Após o recesso Legislativo e com pouco mais de um mês de gestão do Executivo, a breve análise que se faz da gestão do prefeito Aglailson Júnior é que ela iniciou de forma discreta, cercada de limitações estratégicas, tão comuns na passagem de poder de um grupo político para outro. Enquanto as secretarias de Saúde e Educação vão se organizando, as Secretarias de Serviços Públicos e Cultura vão saindo na linha de frente de visibilidade, com ações e diálogo perante a opinião pública.

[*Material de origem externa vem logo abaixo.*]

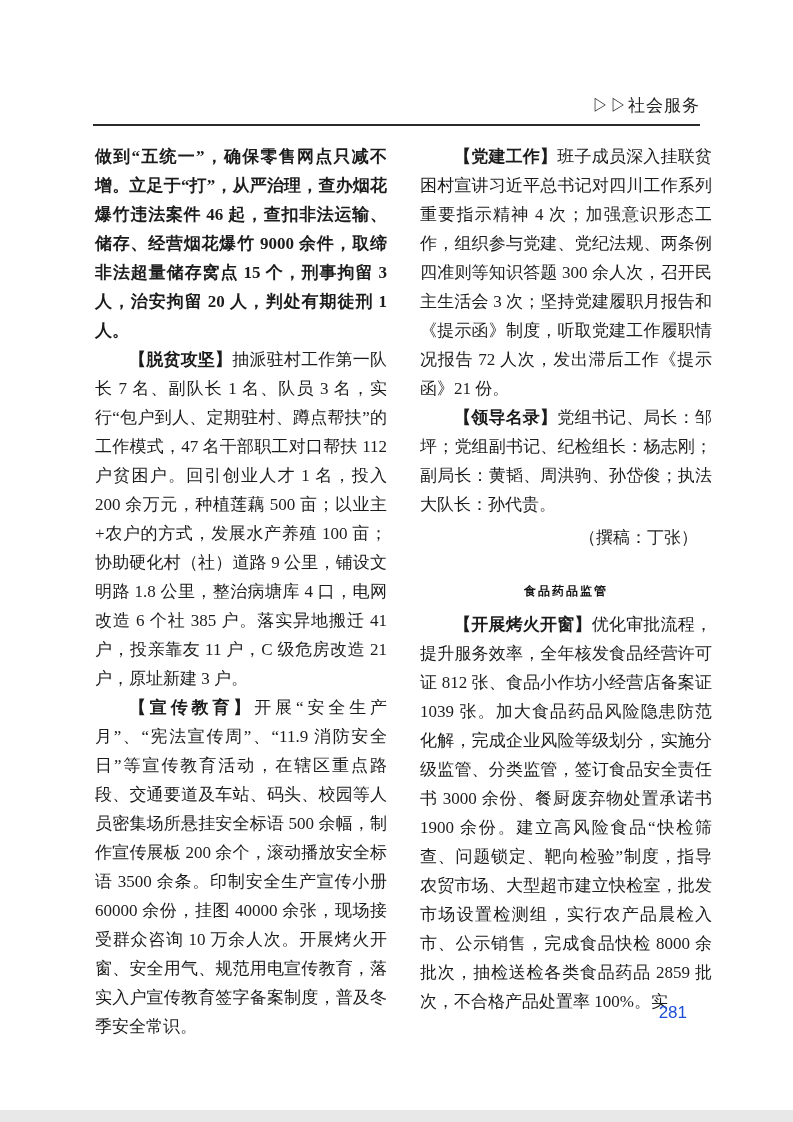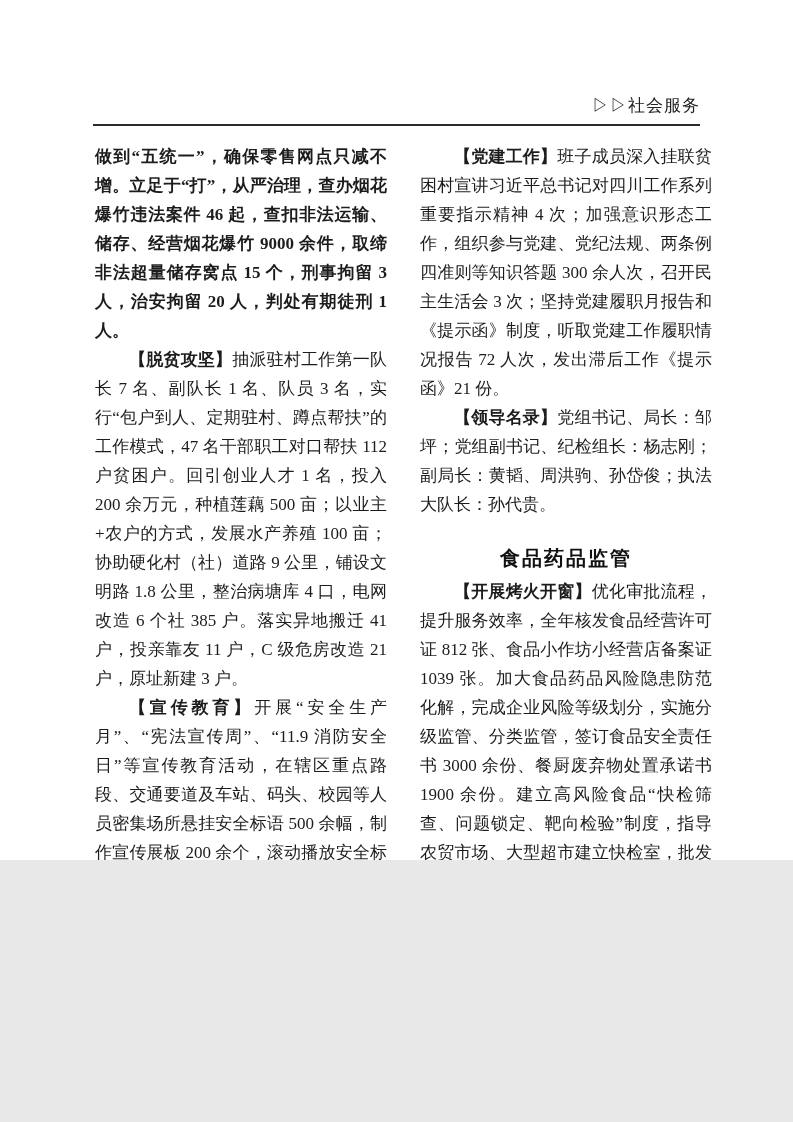--- a/index.html
+++ b/index.html
@@ -6,7 +6,7 @@
   .page {
     position: relative;
     width: 793px;
-    height: 860px;
+    height: 1110px;
     margin: 0 auto;
     background: #ffffff;
     overflow: hidden;

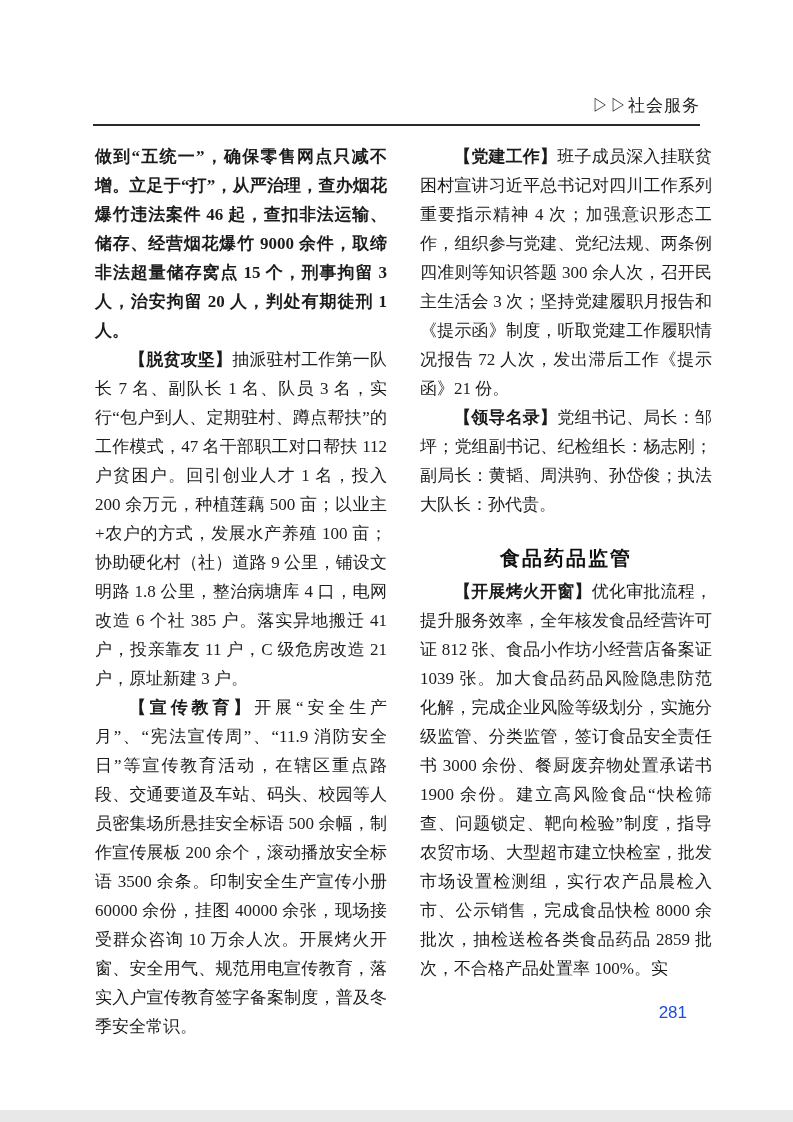--- a/index.html
+++ b/index.html
@@ -94,6 +94,7 @@
   <div class="col col-right">
     <p class="para"><span class="entry-label">【党建工作】</span><span>班子成员深入挂联贫困村宣讲习近平总书记对四川工作系列重要指示精神 4 次；加强意识形态工作，组织参与党建、党纪法规、两条例四准则等知识答题 300 余人次，召开民主生活会 3 次；坚持党建履职月报告和《提示函》制度，听取党建工作履职情况报告 72 人次，发出滞后工作《提示函》21 份。</span></p>
     <p class="para"><span class="entry-label">【领导名录】</span><span>党组书记、局长：邹坪；党组副书记、纪检组长：杨志刚；副局长：黄韬、周洪驹、孙岱俊；执法大队长：孙代贵。</span></p>
+    <p class="para byline">（撰稿：丁张）</p>
     <h2 class="section-heading">食品药品监管</h2>
     <p class="para"><span class="entry-label">【开展烤火开窗】</span><span>优化审批流程，提升服务效率，全年核发食品经营许可证 812 张、食品小作坊小经营店备案证 1039 张。加大食品药品风险隐患防范化解，完成企业风险等级划分，实施分级监管、分类监管，签订食品安全责任书 3000 余份、餐厨废弃物处置承诺书 1900 余份。建立高风险食品“快检筛查、问题锁定、靶向检验”制度，指导农贸市场、大型超市建立快检室，批发市场设置检测组，实行农产品晨检入市、公示销售，完成食品快检 8000 余批次，抽检送检各类食品药品 2859 批次，不合格产品处置率 100%。实</span></p>
   </div>

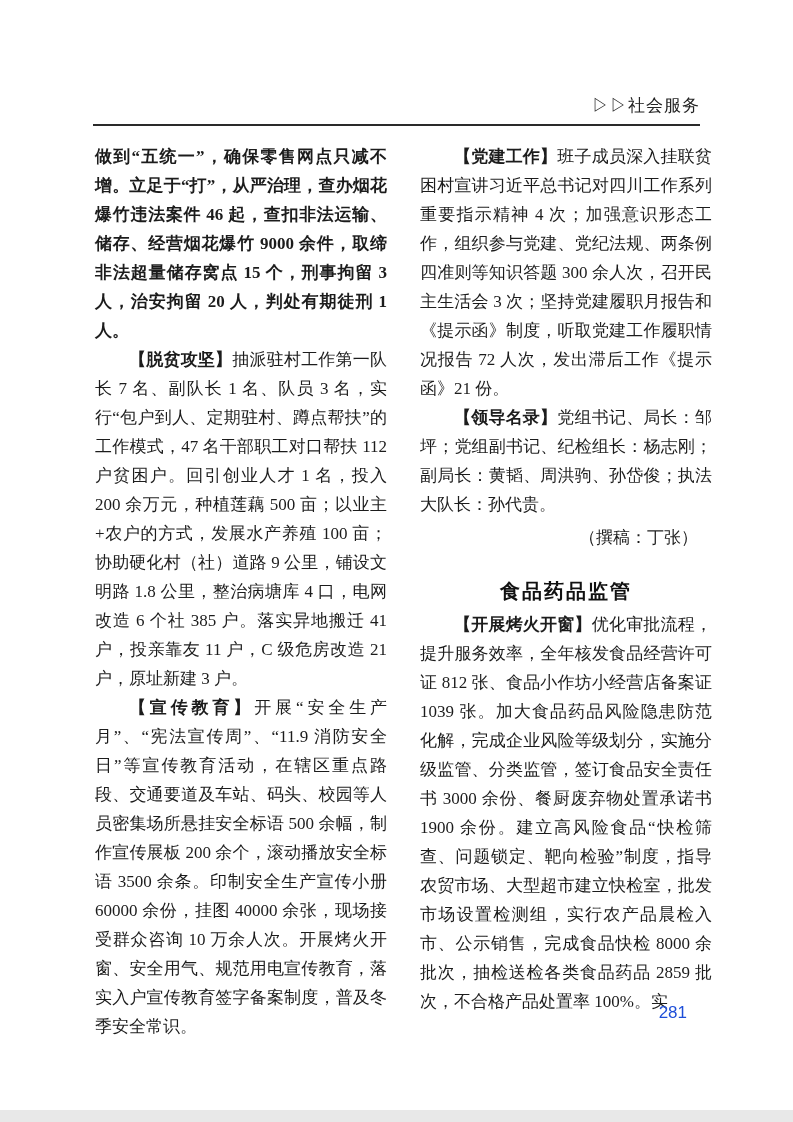--- a/index.html
+++ b/index.html
@@ -61,7 +61,7 @@
     text-align: center;
     font-family: "Liberation Sans", sans-serif;
     font-weight: 700;
-    font-size: 20px;
+    font-size: 12px;
     line-height: 30px;
     letter-spacing: 2px;
     color: #111111;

Já com relação ao Poder Legislativo, a primeira impressão deixada durante a sessão de posse e eleição da mesa diretora, foi modificada após o recesso legislativo. Se no dia 1º de janeiro houve praticamente uma unanimidade na escolha do candidato à presidente, indicado pelo prefeito, a sessão do dia 02 de fevereiro mostrou que o presidente Novo da Banca vai precisar de muito jogo de cintura para manter esse quadro.

De certo mesmo é que o poder do ex-prefeito Elias Lira foi quase que dizimado perante o quadro político local. Como se diz o ditado: ‘Rei morto, Rei posto’. E assim, a república democrática das tabocas, como sempre, ganha ares de monarquia absolutista.